Figure 7a,b illustrate the relationship between average computational cost, privacy leakage, and task size for the four mechanisms. As the task volume increases from 50 Kbit to 300 Kbit [
35], SDLPTO exhibits a 6.0% increase in privacy leakage level and a 5.2-times increase in computation cost. This indicates that as the task scale grows, more computational resources are required to execute these tasks, leading to a significant rise in computation cost. Moreover, as the task volume increases, users tend to offload more tasks to edge servers, which entails greater collection and processing of location information data, potentially increasing the risk of location privacy leakage.
In contrast, the No DP and DPRL mechanisms are only affected in terms of computational cost by increased task volume, while their privacy leakage level remains consistently high. When the task volume reaches 300, SDLPTO demonstrates a reduction of 3.6% in privacy leakage level and a decrease of 11.2% in computational cost compared to LPTO. This indicates that even with increased task volume, our proposed approach can still effectively balance and optimize the trade-off between user privacy requirements and computational cost, reducing the privacy leakage level and average computational cost.

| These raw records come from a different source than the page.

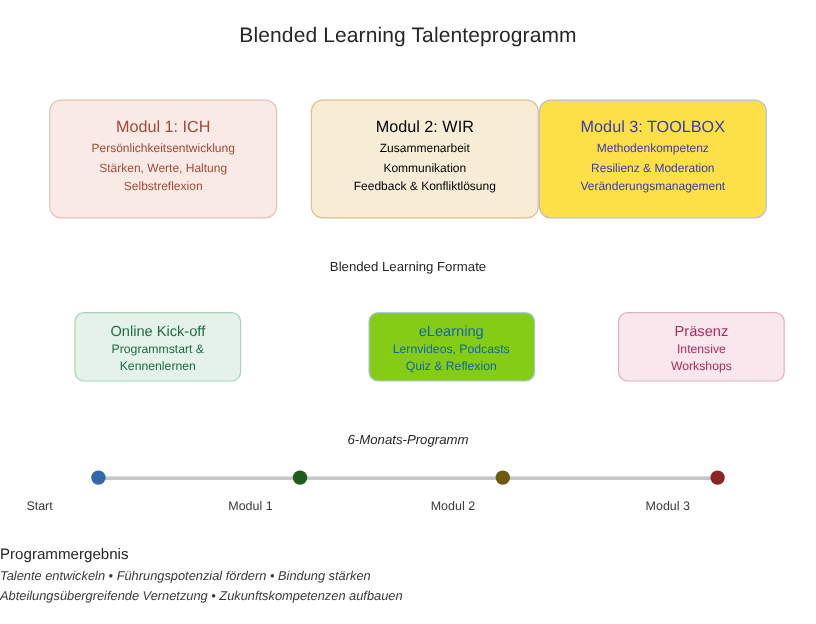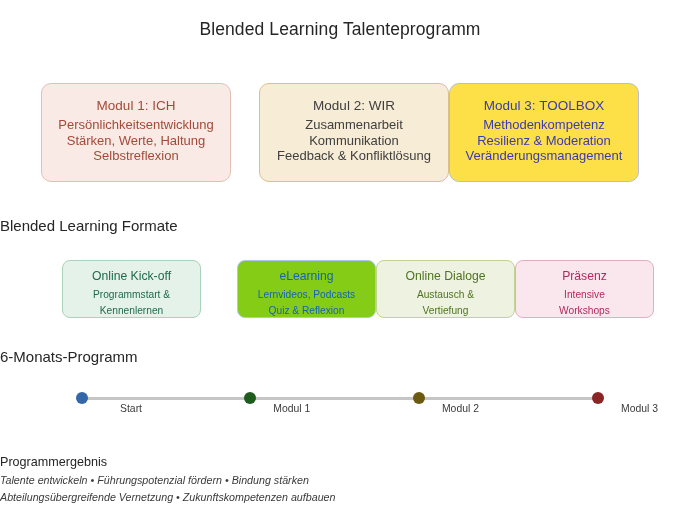--- a/index.html
+++ b/index.html
@@ -186,7 +186,7 @@
       <div class="module-line">Selbstreflexion</div>
     </div>
 
-    <div class="module-box" id="module-box-1" style="background: rgb(247, 236, 213); border-color: rgb(217, 192, 141); color: #404040; margin-left: 28px;">
+    <div class="module-box" id="module-box-1" style="background: rgb(247, 236, 213); border-color: rgb(217, 192, 141); color: #000000; margin-left: 28px;">
       <div class="module-title">Modul 2: WIR</div>
       <div class="module-line">Zusammenarbeit</div>
       <div class="module-line">Kommunikation</div>

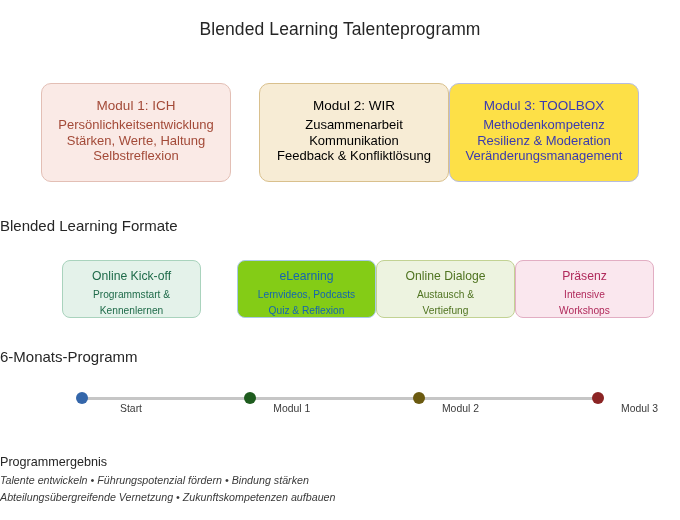--- a/index.html
+++ b/index.html
@@ -61,7 +61,7 @@
     margin-bottom: 3px;
   }
   .module-line {
-    font-size: 13px;
+    font-size: 10px;
     line-height: 15.5px;
     white-space: nowrap;
   }

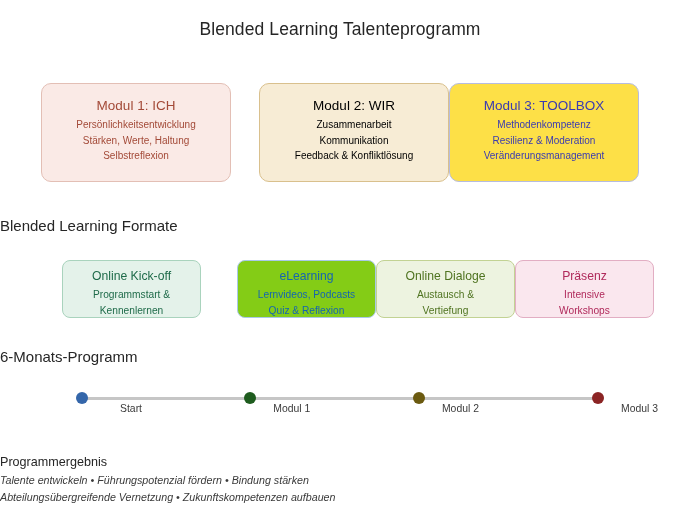--- a/index.html
+++ b/index.html
@@ -71,7 +71,8 @@
     position: absolute;
     width: 680px;
     left: 0;
-    font-size: 15px;
+    text-align: center;
+    font-size: 11px;
     color: #262626;
   }
   #formate-heading { top: 217px; }

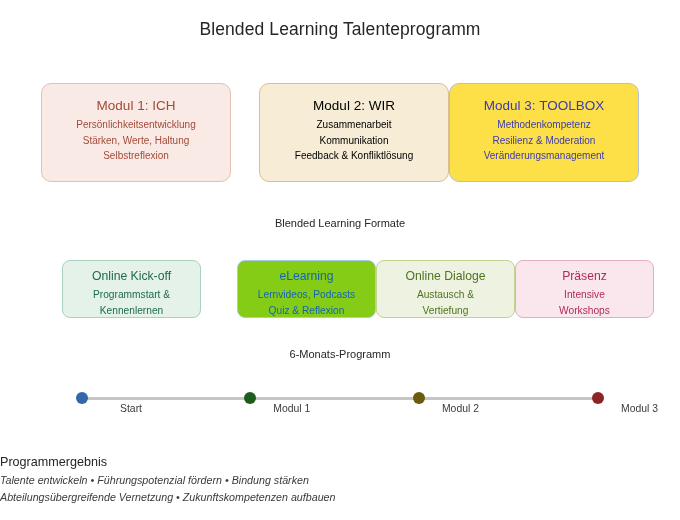--- a/index.html
+++ b/index.html
@@ -97,7 +97,7 @@
     display: flex;
     flex-direction: column;
     align-items: center;
-    justify-content: space-between;
+    justify-content: flex-start;
     padding-top: 7px;
   }
   .format-title {

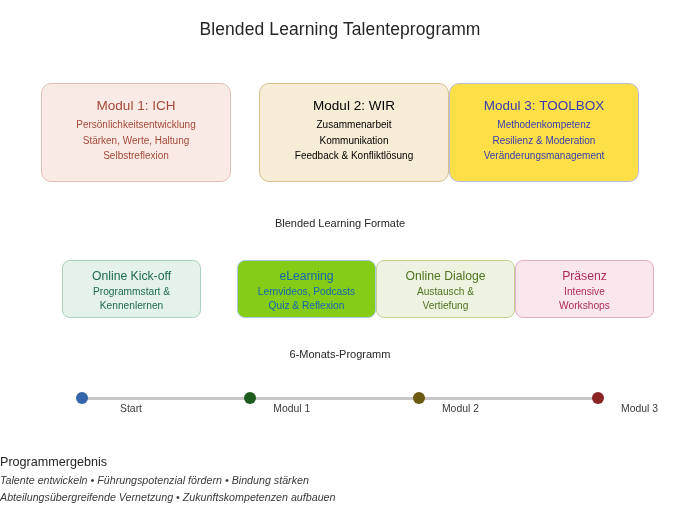--- a/index.html
+++ b/index.html
@@ -219,11 +219,6 @@
       <div class="format-line">Quiz &amp; Reflexion</div>
     </div>
 
-    <div class="format-box" id="format-box-2" style="background: rgb(237, 243, 224); border-color: rgb(194, 210, 147); color: rgb(79, 115, 32);">
-      <div class="format-title">Online Dialoge</div>
-      <div class="format-line">Austausch &amp;</div>
-      <div class="format-line">Vertiefung</div>
-    </div>
 
     <div class="format-box" id="format-box-3" style="background: rgb(250, 231, 238); border-color: rgb(226, 174, 195); color: rgb(176, 42, 91);">
       <div class="format-title">Präsenz</div>

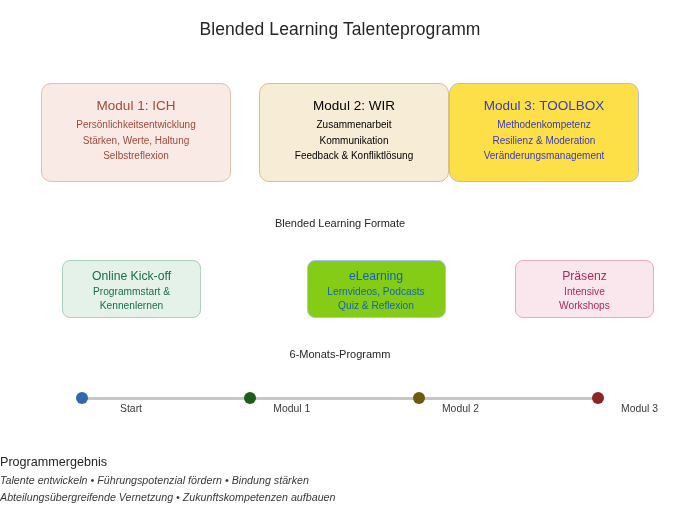--- a/index.html
+++ b/index.html
@@ -76,7 +76,7 @@
     color: #262626;
   }
   #formate-heading { top: 217px; }
-  #timeline-heading { top: 348px; }
+  #timeline-heading { top: 361px; font-style: italic; }
 
   
   .format-row {

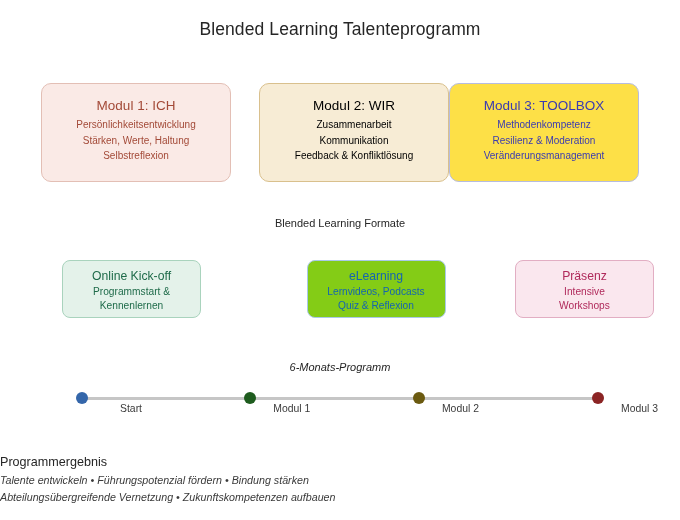--- a/index.html
+++ b/index.html
@@ -144,9 +144,9 @@
   .tl-label {
     position: absolute;
     left: -60px;
-    top: 17px;
+    top: 31px;
     width: 120px;
-    text-align: right;
+    text-align: left;
     font-size: 10.4px;
     color: #3a3a3a;
   }

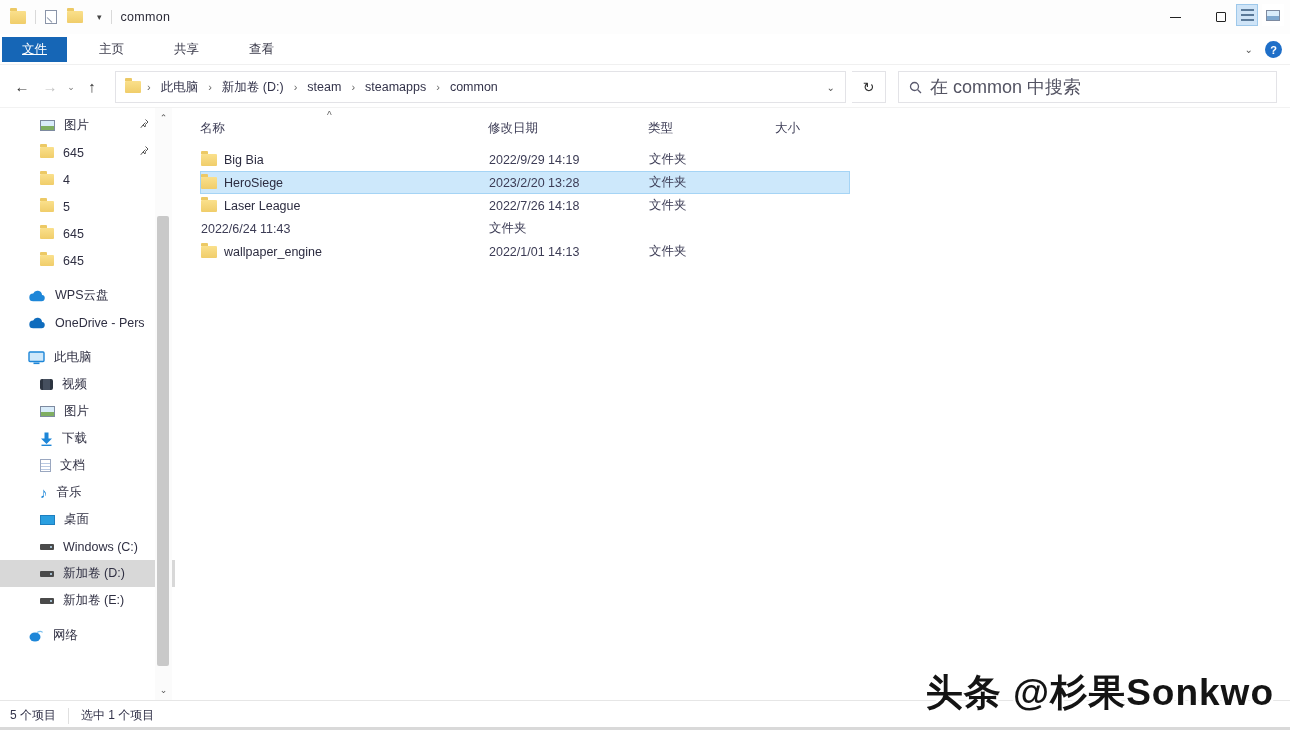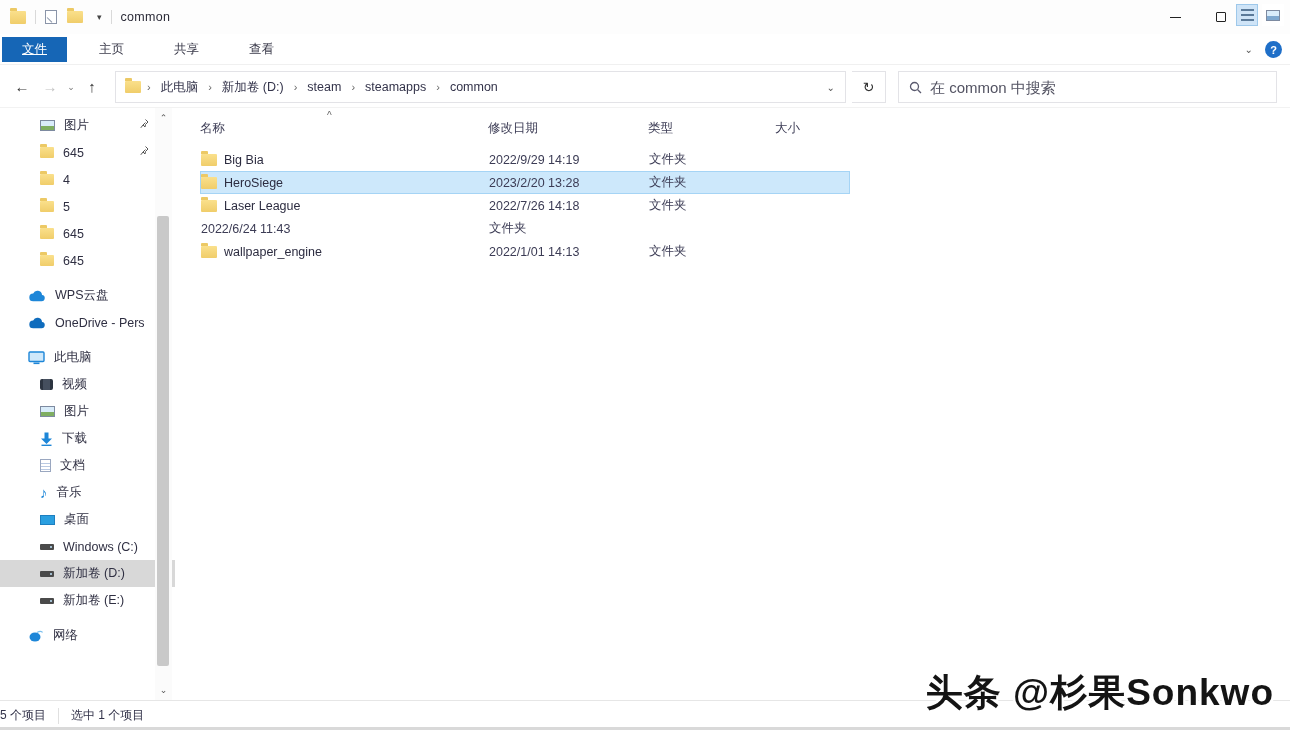--- a/index.html
+++ b/index.html
@@ -41,7 +41,7 @@
   .addr-chev { position:absolute; right:10px; font-size:10px; color:#555; }
   .refresh-btn { position:absolute; left:852px; top:5px; width:34px; height:32px; border:1px solid #e3e3e7; border-left:none; display:flex; align-items:center; justify-content:center; font-size:14px; color:#333; background:#fff; }
   .searchbox { position:absolute; left:898px; top:5px; width:379px; height:32px; border:1px solid #e3e3e7; background:#fff; display:flex; align-items:center; padding-left:10px; gap:8px; }
-  .searchbox input { border:none; outline:none; font-size:15px; color:#444; width:300px; font-family:inherit; background:transparent; }
+  .searchbox input { border:none; outline:none; font-size:18px; color:#444; width:300px; font-family:inherit; background:transparent; }
   .searchbox input::placeholder { color:#4a4a5a; opacity:.95; }
 
   

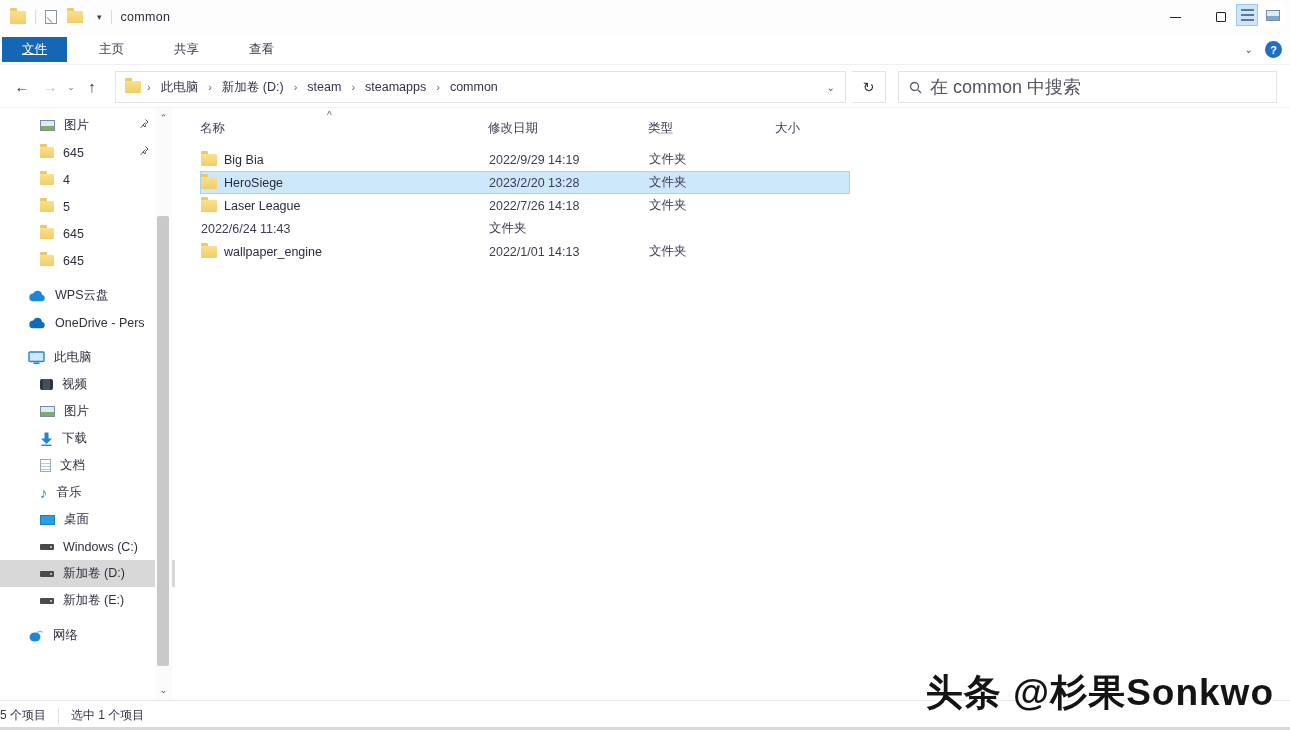--- a/index.html
+++ b/index.html
@@ -72,7 +72,7 @@
 
   
   .statusbar { position:absolute; left:0; right:0; bottom:0; height:30px; background:#fff; border-top:1px solid #e6e6e6; display:flex; align-items:center; font-size:12px; color:#33334a; }
-  .sb-count { }
+  .sb-count { margin-left:10px; }
   .sb-div { width:1px; height:16px; background:#e0e0e0; margin:0 12px; }
   .sb-views { position:absolute; right:6px; top:4px; display:flex; gap:4px; z-index:5; }
   .vbtn { width:22px; height:22px; display:flex; align-items:center; justify-content:center; border:1px solid transparent; background:#fff; }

Figure 7c,d illustrate the average performance of the four mechanisms at different range sizes. As the perturbation range increases, there is a possibility of perturbing the user’s real location to a more distant position. With a greater perturbation distance, according to Equation (
3), the signal undergoes attenuation, interference, and other effects during transmission, resulting in degraded channel conditions and an increase in average computational cost. For example, when the perturbation range increases from 50 to 250, both LPTO and SDLPTO experience a respective increase of 39.8% and 40.5% in average computational cost.
Simultaneously, as the range increases, the privacy leakage level of users decreases. However, the No DP mechanism does not consider location privacy protection, leading to consistently high privacy leakage levels. Despite the increase in range resulting in increased costs, our proposed mechanism still outperforms the others. For example, at a perturbation range of 250, SDLPTO achieves a 15.2% reduction in privacy leakage level and a 5.9% decrease in average cost compared to DPRL.